Les combattants de Boko Haram sont à court de nourriture. Copyright de l’image AFP
Image caption Les combattants de Boko Haram sont à court de nourriture.

Des membres de Boko Haram ont attaqué vendredi un marché de la ville de Mainok, au nord-est du pays. Plusieurs personnes ont été tuées, selon des témoins.

La nouvelle de l'attaque du marché à Mainok a mis du temps à être connue à cause des perturbations des services téléphoniques dans la région.
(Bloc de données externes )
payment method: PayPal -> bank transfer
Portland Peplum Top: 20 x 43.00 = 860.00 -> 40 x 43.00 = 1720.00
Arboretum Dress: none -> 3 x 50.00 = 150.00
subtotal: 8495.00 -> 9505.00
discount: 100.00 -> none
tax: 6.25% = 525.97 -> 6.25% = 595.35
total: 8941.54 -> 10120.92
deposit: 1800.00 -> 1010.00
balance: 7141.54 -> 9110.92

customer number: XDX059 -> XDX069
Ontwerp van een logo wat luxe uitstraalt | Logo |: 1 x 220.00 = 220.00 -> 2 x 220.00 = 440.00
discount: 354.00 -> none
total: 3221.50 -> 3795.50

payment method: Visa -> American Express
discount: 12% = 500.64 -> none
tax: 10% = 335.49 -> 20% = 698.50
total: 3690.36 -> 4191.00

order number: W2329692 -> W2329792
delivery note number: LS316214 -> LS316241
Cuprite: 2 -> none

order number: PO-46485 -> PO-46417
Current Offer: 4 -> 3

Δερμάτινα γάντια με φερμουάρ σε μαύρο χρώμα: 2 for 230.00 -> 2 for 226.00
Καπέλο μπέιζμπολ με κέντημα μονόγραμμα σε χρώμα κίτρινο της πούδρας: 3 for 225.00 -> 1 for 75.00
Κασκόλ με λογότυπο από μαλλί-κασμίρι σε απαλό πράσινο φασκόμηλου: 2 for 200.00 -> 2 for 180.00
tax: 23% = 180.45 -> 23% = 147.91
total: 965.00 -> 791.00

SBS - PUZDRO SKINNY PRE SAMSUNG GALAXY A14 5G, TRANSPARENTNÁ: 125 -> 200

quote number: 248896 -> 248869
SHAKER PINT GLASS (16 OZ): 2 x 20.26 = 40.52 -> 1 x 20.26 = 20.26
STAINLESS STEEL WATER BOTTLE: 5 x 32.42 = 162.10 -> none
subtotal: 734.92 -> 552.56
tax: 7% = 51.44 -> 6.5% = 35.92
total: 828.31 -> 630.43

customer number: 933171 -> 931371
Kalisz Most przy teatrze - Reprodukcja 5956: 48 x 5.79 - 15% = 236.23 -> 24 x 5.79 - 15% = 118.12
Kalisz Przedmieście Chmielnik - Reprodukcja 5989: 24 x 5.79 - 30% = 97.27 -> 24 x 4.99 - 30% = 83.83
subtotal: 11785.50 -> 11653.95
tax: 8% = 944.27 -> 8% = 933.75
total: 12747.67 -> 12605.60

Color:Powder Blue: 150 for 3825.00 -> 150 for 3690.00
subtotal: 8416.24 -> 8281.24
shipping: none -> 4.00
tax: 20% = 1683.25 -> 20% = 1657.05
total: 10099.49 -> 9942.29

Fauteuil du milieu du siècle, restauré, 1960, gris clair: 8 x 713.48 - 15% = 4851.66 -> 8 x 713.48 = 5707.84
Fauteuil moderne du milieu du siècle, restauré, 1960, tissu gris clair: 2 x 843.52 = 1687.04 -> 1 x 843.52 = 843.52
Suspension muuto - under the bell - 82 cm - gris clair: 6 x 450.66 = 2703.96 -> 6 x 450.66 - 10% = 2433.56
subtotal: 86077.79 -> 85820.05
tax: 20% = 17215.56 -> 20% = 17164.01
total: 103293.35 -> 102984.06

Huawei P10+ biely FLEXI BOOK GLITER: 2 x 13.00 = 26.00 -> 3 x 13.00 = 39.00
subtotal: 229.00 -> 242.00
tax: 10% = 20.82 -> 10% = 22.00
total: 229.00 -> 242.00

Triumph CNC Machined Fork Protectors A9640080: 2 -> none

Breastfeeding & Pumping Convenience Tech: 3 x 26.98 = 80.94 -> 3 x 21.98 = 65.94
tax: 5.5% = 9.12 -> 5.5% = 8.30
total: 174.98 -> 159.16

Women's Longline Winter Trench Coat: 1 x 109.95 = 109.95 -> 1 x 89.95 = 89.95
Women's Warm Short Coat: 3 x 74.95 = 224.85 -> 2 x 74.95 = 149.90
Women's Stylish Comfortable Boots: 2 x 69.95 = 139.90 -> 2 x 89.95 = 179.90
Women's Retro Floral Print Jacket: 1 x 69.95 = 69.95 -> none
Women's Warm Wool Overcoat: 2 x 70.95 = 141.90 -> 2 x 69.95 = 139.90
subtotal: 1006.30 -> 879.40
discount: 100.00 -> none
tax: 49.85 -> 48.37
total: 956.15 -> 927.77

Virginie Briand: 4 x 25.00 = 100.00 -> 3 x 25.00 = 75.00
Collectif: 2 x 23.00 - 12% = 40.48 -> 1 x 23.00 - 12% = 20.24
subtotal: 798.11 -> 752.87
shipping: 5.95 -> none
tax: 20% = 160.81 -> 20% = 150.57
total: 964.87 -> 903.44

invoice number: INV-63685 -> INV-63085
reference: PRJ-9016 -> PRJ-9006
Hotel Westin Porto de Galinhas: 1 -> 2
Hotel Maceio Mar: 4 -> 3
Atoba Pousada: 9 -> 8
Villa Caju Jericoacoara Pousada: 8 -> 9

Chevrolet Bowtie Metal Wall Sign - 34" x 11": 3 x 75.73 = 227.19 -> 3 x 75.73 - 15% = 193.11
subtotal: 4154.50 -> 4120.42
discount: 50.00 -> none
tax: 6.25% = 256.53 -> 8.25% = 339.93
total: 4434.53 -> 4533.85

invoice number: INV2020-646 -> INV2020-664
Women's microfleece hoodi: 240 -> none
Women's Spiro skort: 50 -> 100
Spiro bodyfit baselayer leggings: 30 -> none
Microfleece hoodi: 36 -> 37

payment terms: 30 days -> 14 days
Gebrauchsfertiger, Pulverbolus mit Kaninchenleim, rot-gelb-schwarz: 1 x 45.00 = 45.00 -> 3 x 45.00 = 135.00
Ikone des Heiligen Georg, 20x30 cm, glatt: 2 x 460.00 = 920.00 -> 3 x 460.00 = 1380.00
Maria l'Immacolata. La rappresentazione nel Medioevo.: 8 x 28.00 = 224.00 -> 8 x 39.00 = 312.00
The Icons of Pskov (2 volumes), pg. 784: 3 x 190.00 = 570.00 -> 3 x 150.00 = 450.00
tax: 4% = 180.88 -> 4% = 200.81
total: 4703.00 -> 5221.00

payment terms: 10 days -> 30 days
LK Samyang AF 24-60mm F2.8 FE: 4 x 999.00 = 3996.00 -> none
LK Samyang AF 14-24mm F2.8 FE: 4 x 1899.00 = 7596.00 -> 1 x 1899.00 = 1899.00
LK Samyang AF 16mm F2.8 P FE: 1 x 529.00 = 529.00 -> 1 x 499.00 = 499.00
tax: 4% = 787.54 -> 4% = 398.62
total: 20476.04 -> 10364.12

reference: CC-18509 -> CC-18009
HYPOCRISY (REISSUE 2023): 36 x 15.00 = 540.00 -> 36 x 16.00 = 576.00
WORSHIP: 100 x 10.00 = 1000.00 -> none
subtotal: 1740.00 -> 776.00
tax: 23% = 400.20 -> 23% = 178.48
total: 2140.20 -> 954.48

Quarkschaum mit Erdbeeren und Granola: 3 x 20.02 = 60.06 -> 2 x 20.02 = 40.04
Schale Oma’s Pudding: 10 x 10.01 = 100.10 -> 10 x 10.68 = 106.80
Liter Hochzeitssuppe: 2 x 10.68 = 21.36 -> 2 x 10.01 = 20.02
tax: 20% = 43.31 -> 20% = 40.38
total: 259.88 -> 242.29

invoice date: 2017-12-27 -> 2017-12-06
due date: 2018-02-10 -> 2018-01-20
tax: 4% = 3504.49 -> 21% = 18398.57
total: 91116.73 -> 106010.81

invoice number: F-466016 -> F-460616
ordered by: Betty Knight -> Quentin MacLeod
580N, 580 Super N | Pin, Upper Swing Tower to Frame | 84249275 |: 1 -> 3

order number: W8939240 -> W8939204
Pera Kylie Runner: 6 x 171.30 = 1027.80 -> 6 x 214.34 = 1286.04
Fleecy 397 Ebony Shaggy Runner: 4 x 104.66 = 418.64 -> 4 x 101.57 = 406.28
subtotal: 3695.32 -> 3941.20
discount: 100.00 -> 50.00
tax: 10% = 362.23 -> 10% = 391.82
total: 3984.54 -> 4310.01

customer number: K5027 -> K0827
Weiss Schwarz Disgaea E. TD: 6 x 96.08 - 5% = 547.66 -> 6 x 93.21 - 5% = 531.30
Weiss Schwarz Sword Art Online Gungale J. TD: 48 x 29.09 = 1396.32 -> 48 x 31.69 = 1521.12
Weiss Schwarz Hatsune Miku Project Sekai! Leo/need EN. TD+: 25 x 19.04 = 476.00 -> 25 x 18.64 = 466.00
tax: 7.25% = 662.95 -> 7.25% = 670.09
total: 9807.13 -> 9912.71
Les lignes téléphoniques n'ont été rétablies que samedi.

Bien qu'il soit extrêmement difficile d'obtenir des informations précises sur le bilan humain en raison de la fuite des habitants, des témoins font état d’au moins 36 morts.

L'attaque de la ville de Mainok s'est déroulée en plein jour, alors que le marché était bondé.

Dès que les assaillants ont ouvert le feu, la foule a été prise d’un mouvement de panique.

Un témoin a déclaré à la BBC que certains d’entre eux, alors qu’ils essayaient de fuir les tirs en courant, ont été tués renversés par des voitures à vive allure qui traversaient la zone.

"Des soldats et des civils se sont réfugiés dans la brousse. Les membres de Boko Haram ont également pillé la nourriture du marché pour s’enfuir ensuite dans des véhicules volés", a-t-il ajouté.

La plupart des habitants ont abandonné la ville.

Chaque semaine, les attaques des extrémistes islamistes dans le nord-est du pays provoquent des déplacements massifs de civils vers le sud du pays et au Cameroun voisin.

Jeudi, l'armée nigériane a annoncé avoir tué 60 combattants de Boko Haram, dont un commandant en chef.

Les extrémistes islamistes, qui se sont emparés de bandes de territoire dans l'Etat de Borno et dans les Etats voisins de Yobe et Adamawa, sont à court de nourriture dans les zones qu'ils occupent, selon les habitants.

Leur campagne de violence à travers le pays fait également craindre l’avènement d’une crise humanitaire, selon les observateurs.